Work required
Only the pictures are to be omitted; every entry beneath should otherwise be duplicated exactly.

The data
=== Section Start ===
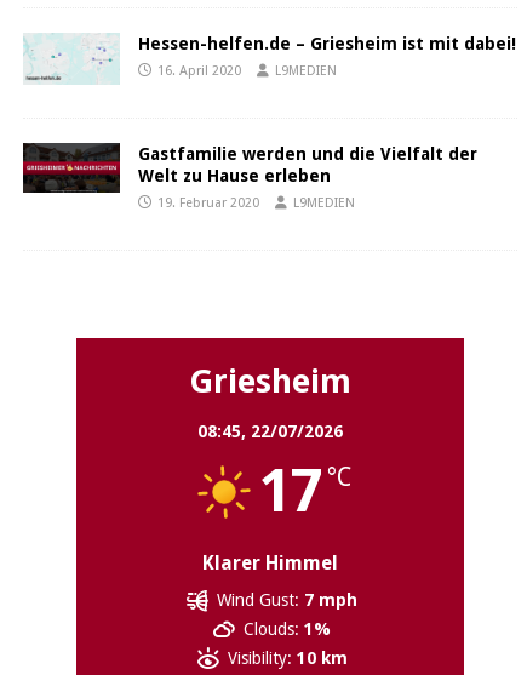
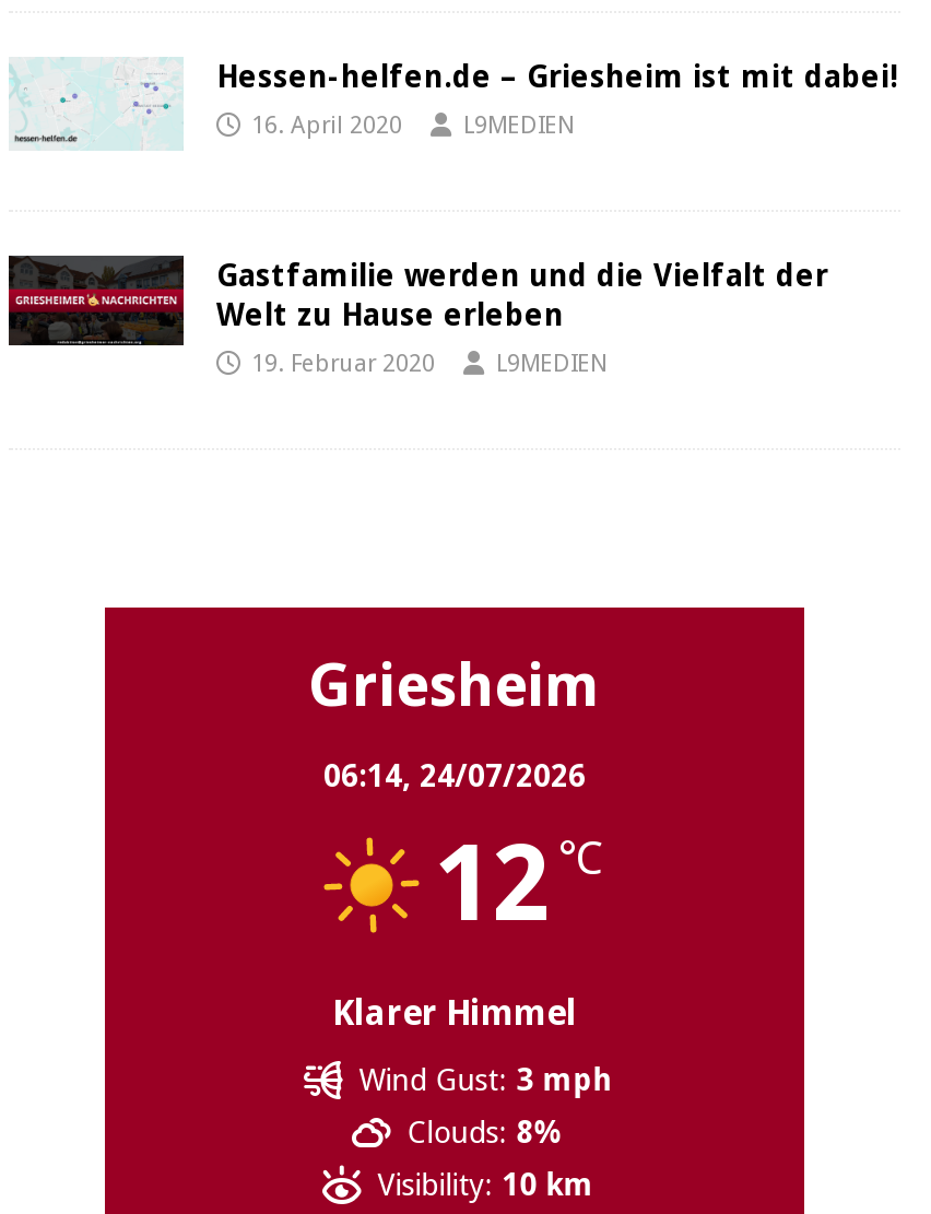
[197,422,343,441] 08:45, 22/07/2026 -> [323,759,586,794] 06:14, 24/07/2026
[259,457,351,526] 17 °C -> [435,822,601,947] 12 °C
[217,590,358,610] Wind Gust: 7 mph -> [359,1063,612,1098] Wind Gust: 3 mph
[244,619,331,639] Clouds: 1% -> [407,1115,564,1150] Clouds: 8%

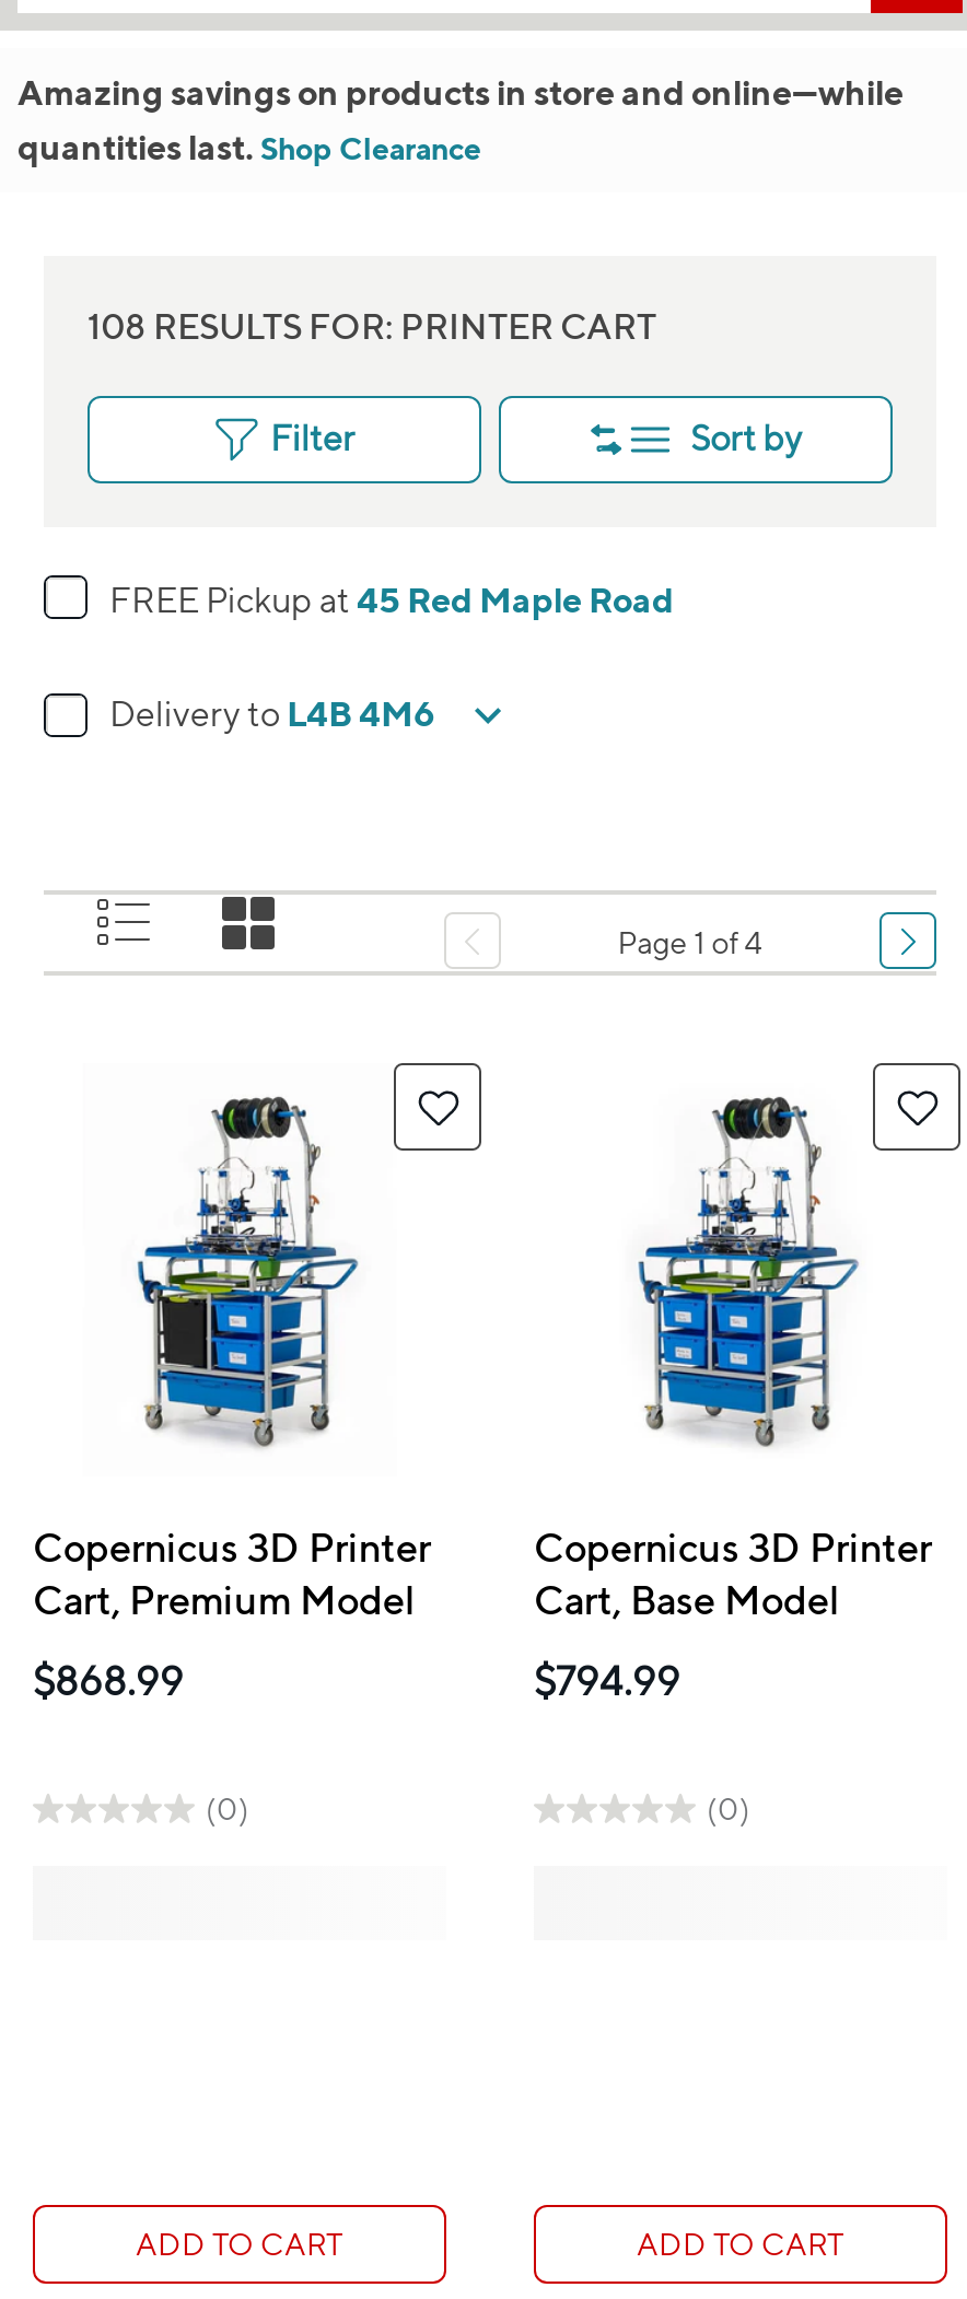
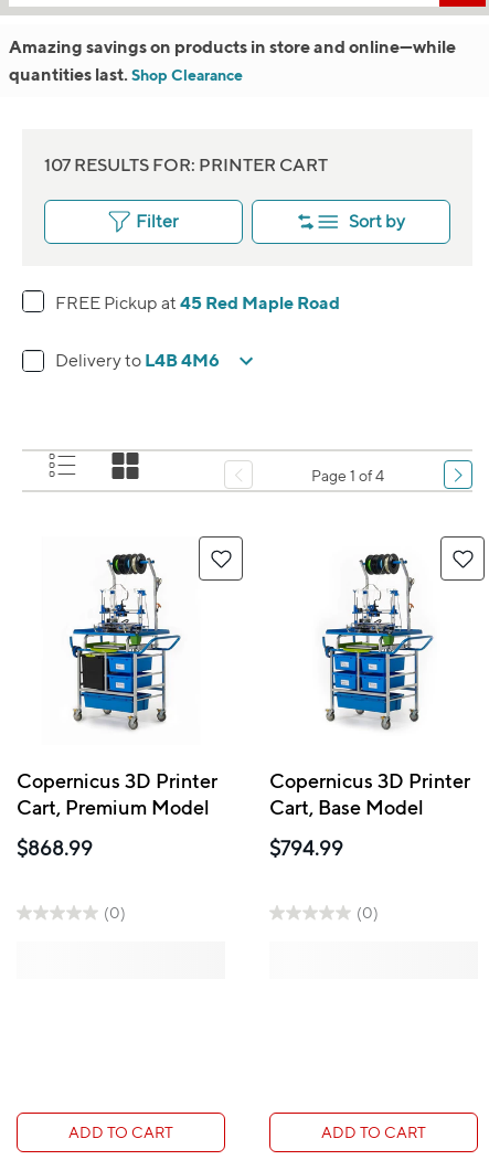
[88,304,656,348] 108 RESULTS FOR: PRINTER CART -> [44,153,328,175] 107 RESULTS FOR: PRINTER CART

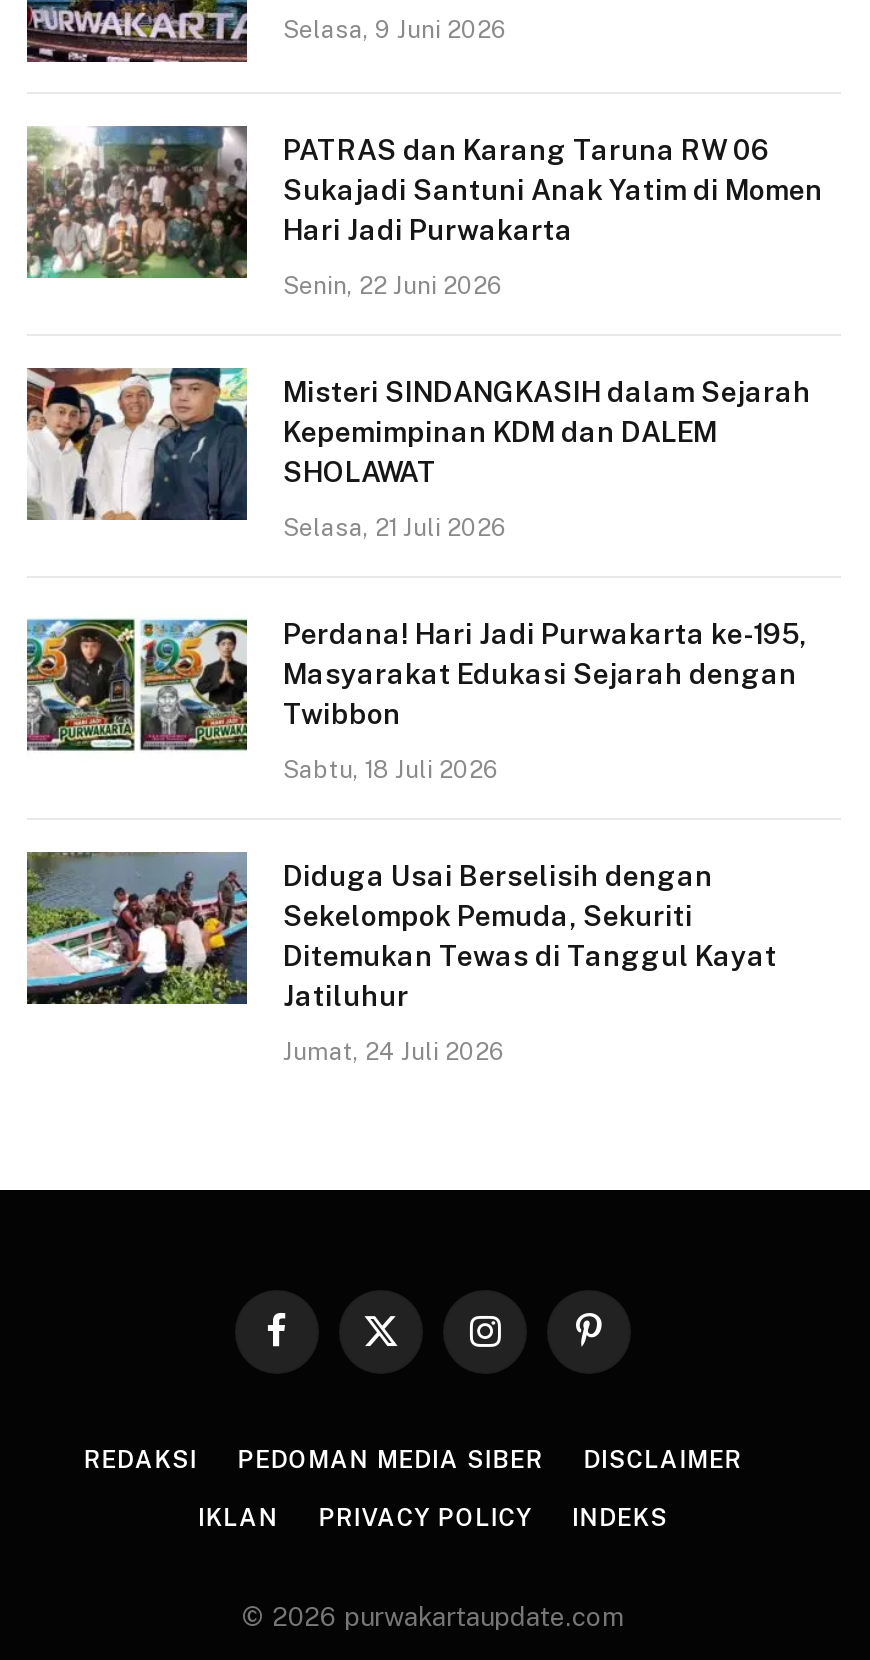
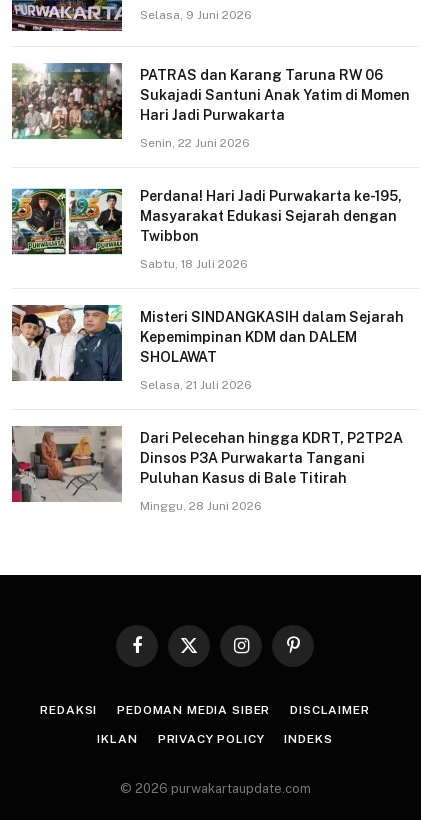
moved [27,366,811,541] -> [12,305,404,392]: [image] | Misteri SINDANGKASIH dalam Sejarah | Kepemimpinan KDM dan DALEM | SHOLAWAT | Selasa, 21 Juli 2026
moved [23,614,807,783] -> [10,186,402,270]: [image] | Perdana! Hari Jadi Purwakarta ke-195, | Masyarakat Edukasi Sejarah dengan | Twibbon | Sabtu, 18 Juli 2026
[27,852,777,1065] [image] | Diduga Usai Berselisih dengan | Sekelompok Pemuda, Sekuriti | Ditemukan Tewas di Tanggul Kayat | Jatiluhur | Jumat, 24 Juli 2026 -> [11,425,403,512] [image] | Dari Pelecehan hingga KDRT, P2TP2A | Dinsos P3A Purwakarta Tangani | Puluhan Kasus di Bale Titirah | Minggu, 28 Juni 2026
=== Section End ===
Expected output
[197,422,343,441] 08:45, 22/07/2026 -> [323,759,586,794] 06:14, 24/07/2026
[259,457,351,526] 17 °C -> [435,822,601,947] 12 °C
[217,590,358,610] Wind Gust: 7 mph -> [359,1063,612,1098] Wind Gust: 3 mph
[244,619,331,639] Clouds: 1% -> [407,1115,564,1150] Clouds: 8%

[88,304,656,348] 108 RESULTS FOR: PRINTER CART -> [44,153,328,175] 107 RESULTS FOR: PRINTER CART

moved [27,366,811,541] -> [12,305,404,392]: [image] | Misteri SINDANGKASIH dalam Sejarah | Kepemimpinan KDM dan DALEM | SHOLAWAT | Selasa, 21 Juli 2026
moved [23,614,807,783] -> [10,186,402,270]: [image] | Perdana! Hari Jadi Purwakarta ke-195, | Masyarakat Edukasi Sejarah dengan | Twibbon | Sabtu, 18 Juli 2026
[27,852,777,1065] [image] | Diduga Usai Berselisih dengan | Sekelompok Pemuda, Sekuriti | Ditemukan Tewas di Tanggul Kayat | Jatiluhur | Jumat, 24 Juli 2026 -> [11,425,403,512] [image] | Dari Pelecehan hingga KDRT, P2TP2A | Dinsos P3A Purwakarta Tangani | Puluhan Kasus di Bale Titirah | Minggu, 28 Juni 2026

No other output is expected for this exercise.